How the freshwater parameters fit together: ammonia, nitrite and nitrate; pH governed by KH and CO2; GH versus KH; and why stability matters more than chasing perfect numbers.

Water chemistry can feel like a long list of disconnected numbers, but the parameters are tightly linked, and understanding how they push and pull on each other is what separates a stable tank from a constant battle. The guiding principle from water-quality science is that there is no single correct value: the right parameters are determined by the needs of the animals you keep. This overview ties the individual parameters together; see the dedicated guides for each one in depth.

The nitrogen waste series

Fish and decaying food produce ammonia, which the biological filter converts to nitrite and then to far less toxic nitrate. Ammonia exists in two forms: un-ionised NH3, which is roughly 100 times more toxic to fish than the ionised NH4+. Crucially, the toxic NH3 fraction rises as pH and temperature increase and falls slightly as salinity increases, so the same total-ammonia reading is more dangerous in warm, alkaline water. Damage to fish tissue can begin above about 0.05 mg/L of un-ionised ammonia, and nitrite is toxic from as little as 0.10 mg/L.

pH, KH and CO2

pH measures how acidic or basic the water is on a 0-14 scale, with 7.0 neutral; most freshwater fish are comfortable between about 6.5 and 8.0. pH is not a free-standing value, though.
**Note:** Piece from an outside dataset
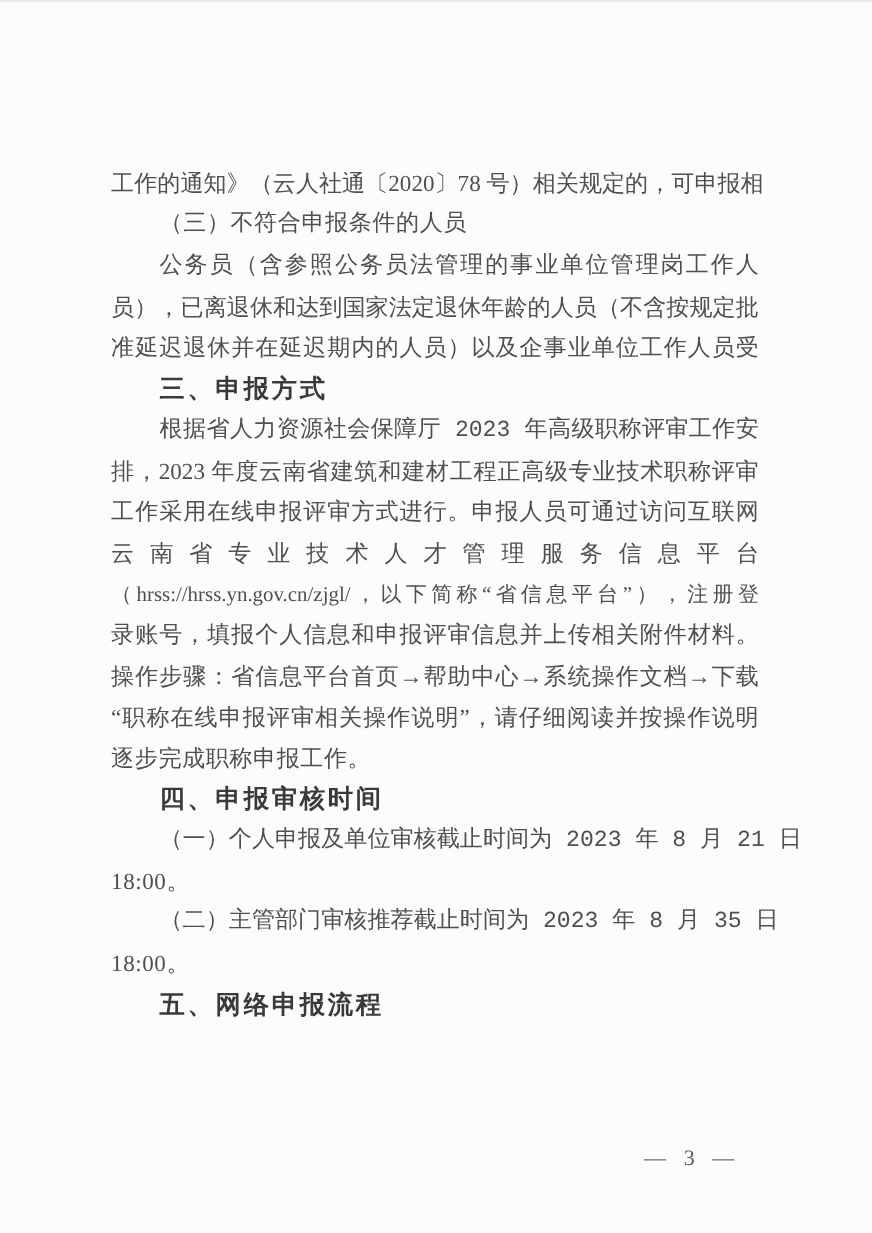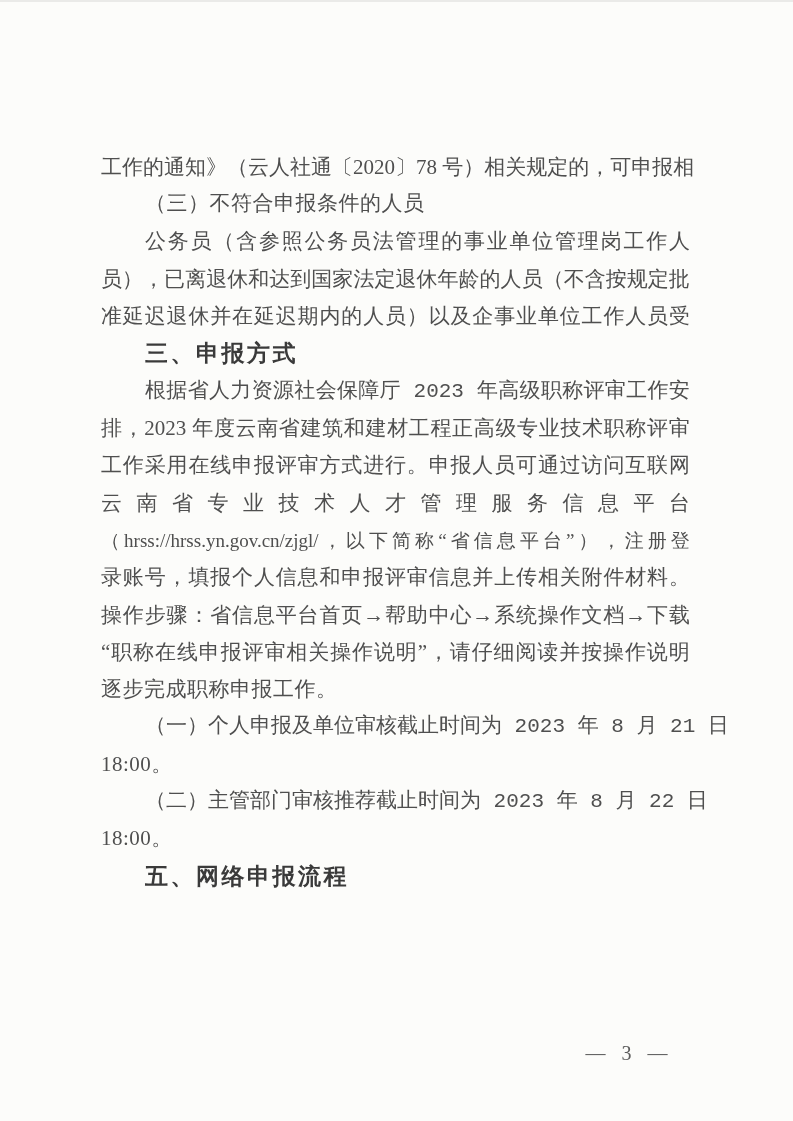"四、申报审核时间" div.line { html: none -> <div>四、申报审核时间</div> }
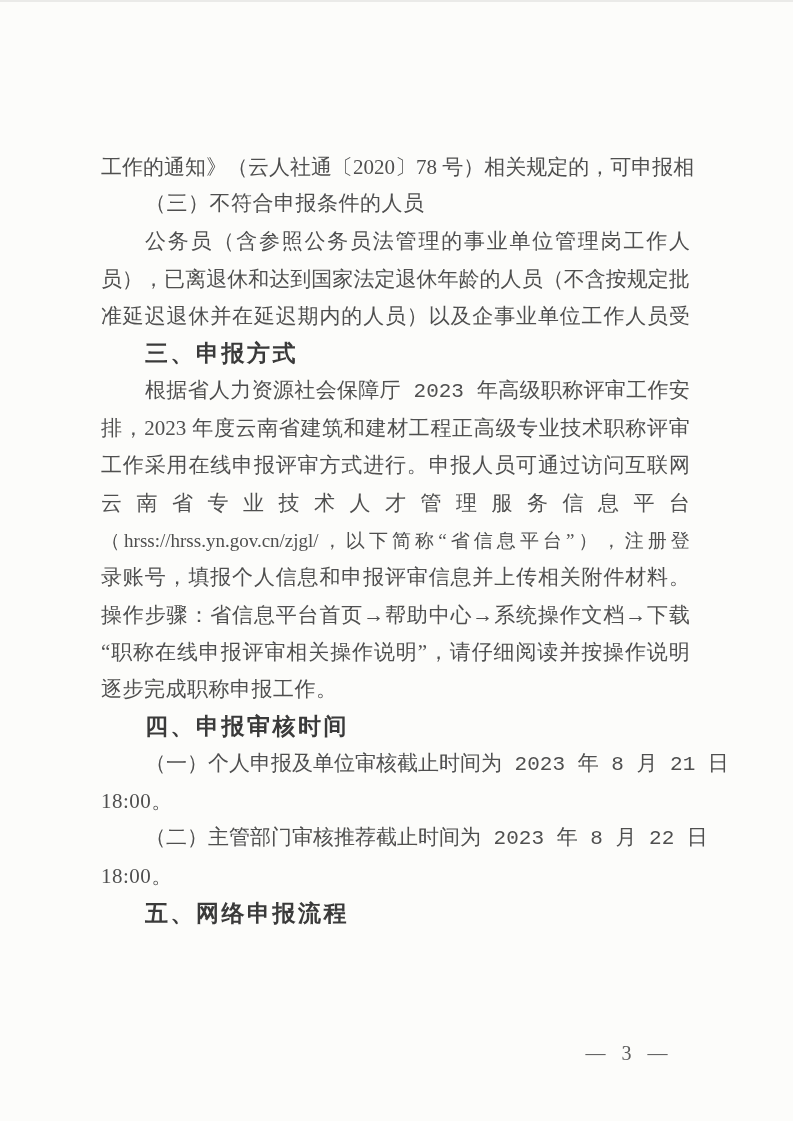"22" span { text: 22 -> 35 }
It is held in place by carbonate hardness (KH), the water's buffering capacity. Low KH lets pH swing easily and even crash, while higher KH resists change. Because nitrification and dissolved CO2 both add acidity, pH tends to drift downward over time, and a healthy KH neutralises that acid. As a rule of thumb, keeping KH above about 2 dKH avoids dangerous swings.

GH versus KH

These two hardness measures are easily confused. GH (general hardness) measures calcium and magnesium, the minerals fish, shrimp, snails and plants need for biological functions. KH (carbonate hardness) measures carbonates and bicarbonates and governs pH stability. They are independent: water can be high in one and low in the other. One degree of KH equals about 17.9 ppm.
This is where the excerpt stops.